Para Martin Heidegger el arte no es una actividad ni simple ni puramente humana, sino que es la manera en la que la verdad se manifiesta. La obra de arte es pues, el lugar en el que el Ser se revela, desocultándose de su ocultamiento. Este proceso de desocultamiento que se vuelve central porqué el arte debe entenderse como una actividad sagrada. Dicho de otra manera, el arte es sacro o no es arte.

El Filósofo Alemán describe el arte en términos de un “acontecimiento de la verdad”, dónde el Mundo y la tierra se encuentran: el mundo representa el orden de significado y la red de relaciones humanas, mientras que la Tierra representa lo que subyace a ese orden, lo oculto, lo inabarcable. La obra de arte es lo que permite que estos dos elementos se enfrenten y se entrelacen permitiendo así, la revelación del Ser.

Si bien todo esto nos remite al ícono (quizás junto con la música, la expresión más alta y primordial del arte) tenemos en la Sagrada Escritura ejemplos tanto más elevados de esta unión. En el Evangelio Según San Lucas, en el Capítulo 24 tenemos el famoso acontecimiento de los discípulos que van camino a Emaús. El episodio ocurre después del asesinato de Jesucristo, la cabeza de los discípulos tiene precio y mientras la mayoría se ha escondido en el aposento alto, otros como Tomás se habían alejado del grupo (Jn 20: 24), otros, como Cleofas y su acompañante (¿Mateo? ¿Jacobo?) estaban escapando de Jerusalén para buscar refugio, sólo así se explica que hayan decidido recorrer once kilómetros (los sesenta estadios del versículo 13). Si seguimos el texto vemos que los dos discípulos tenían a Cristo delante de ellos, pero sus ojos estaban “velados”:

οἱ δὲ ὀφθαλμοὶ αὐτῶν ἐκρατοῦντο τοῦ μὴ ἐπιγνῶναι αὐτόν (v. 16)
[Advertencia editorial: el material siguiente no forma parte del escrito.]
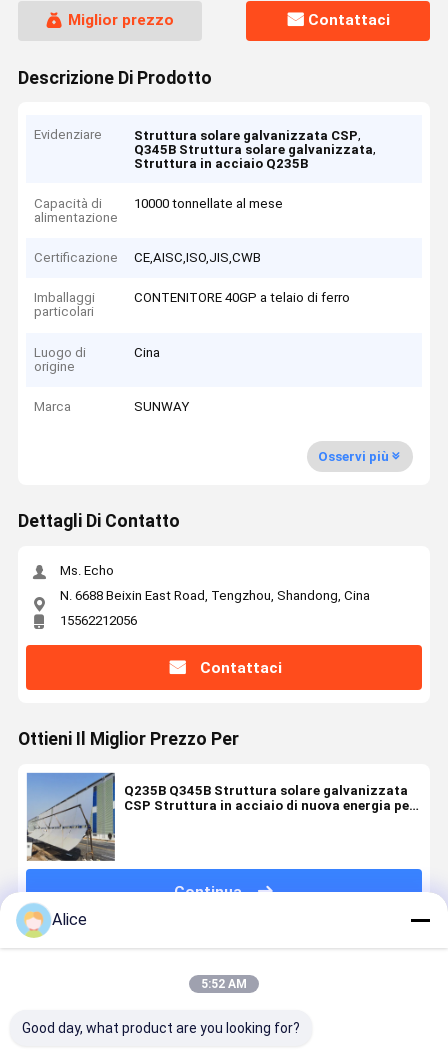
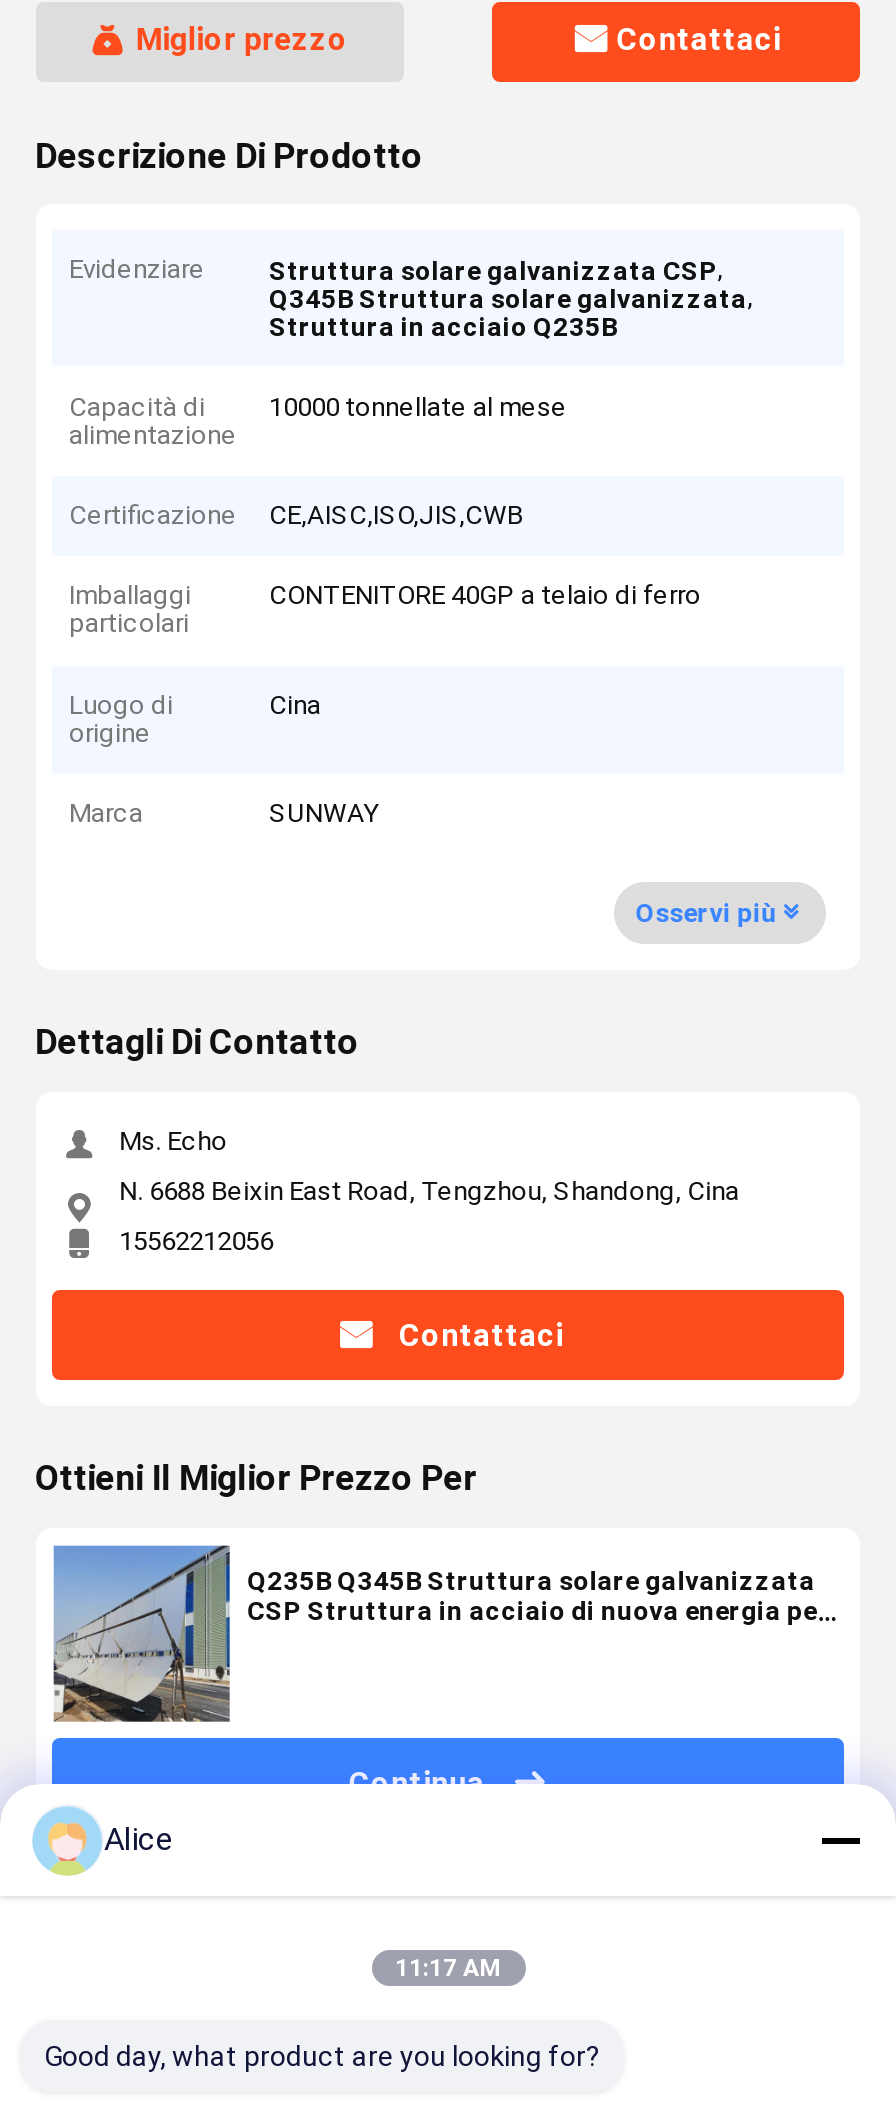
[201,977,247,991] 5:52 AM -> [395,1954,501,1982] 11:17 AM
El término ἐκρατοῦντο significa “estar retenidos”, “estaban siendo impedidos”, “controlados”, “sujetos”, “velados”. Cristo es la verdad pero los ojos de ellos estaba “retenidos”, “impedidos” de contemplar la verdad, “sujetos” a una concepción humana y errónea de la función y misión del Mesías, lo vemos en la respuesta de Cleofas al Señor:

De Jesús nazareno, que fue varón profeta, poderoso en obra y en palabra delante de Dios y de todo el pueblo; y cómo lo entregaron los principales sacerdotes y nuestros gobernantes a sentencia de muerte, y lo crucificaron. Pero nosotros esperábamos que él fuera el que había de redimir a Israel. Sin embargo, además de todo, hoy es ya el tercer día que esto ha acontecido. Aunque también nos han asombrado unas mujeres de entre nosotros, las cuales antes del día fueron al sepulcro; como no hallaron su cuerpo, volvieron diciendo que también habían visto visión de ángeles, quienes dijeron que él vive. Y fueron algunos de los nuestros al sepulcro, y hallaron así como las mujeres habían dicho, pero a él no lo vieron. (v 19-24)
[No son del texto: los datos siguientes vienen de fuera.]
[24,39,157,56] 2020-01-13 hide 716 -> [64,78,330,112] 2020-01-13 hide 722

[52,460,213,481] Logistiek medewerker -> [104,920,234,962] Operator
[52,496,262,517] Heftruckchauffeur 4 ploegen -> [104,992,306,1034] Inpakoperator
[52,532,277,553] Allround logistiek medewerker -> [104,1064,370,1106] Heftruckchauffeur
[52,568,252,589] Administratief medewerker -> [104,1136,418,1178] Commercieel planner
En la definición que dan de Jesús él ya no es “el Cristo, el Hijo del Dios viviente” (Mt 16:15), sino “varón profeta”.

Pero ¿Cómo se produce esto? ¿Cómo ocurre el proceso del desocultamiento? No es por medio de un milagro, sino que Cristo recurre a las Escrituras y es por medio de ellas que “les declaraba” (διερμήνευσεν), les explicaba lo que había ocurrido realmente con el Mesías. Sin embargo algo falta, y eso lo encontramos en el versículos 30 a 32:

Y aconteció que, estando sentado con ellos a la mesa, tomó el pan, lo bendijo, lo partió y les dio. Entonces les fueron abiertos los ojos y lo reconocieron; pero él desapareció de su vista. Y se decían el uno al otro: “¿No ardía nuestro corazón en nosotros, mientras nos hablaba en el camino y cuando nos abría las Escrituras?”
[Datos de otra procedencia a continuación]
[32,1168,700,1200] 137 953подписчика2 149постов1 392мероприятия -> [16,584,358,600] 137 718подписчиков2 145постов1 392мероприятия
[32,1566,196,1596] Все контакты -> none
Primero explicó y una vez que ellos entendieron, corrió el último velo con el Milagro Eucarístico. El milagro es el sello y después de consagrar el pan y el vino, el Señor desapareció de su vista, pero quedó con ellos en la eucaristía. Es en ella en la cual tiene lugar la gran obra de arte del Creador: el lugar en el que el Ser se revela, desocultándose de su ocultamiento, permaneciendo con nosotros, haciendo arder nuestro corazón.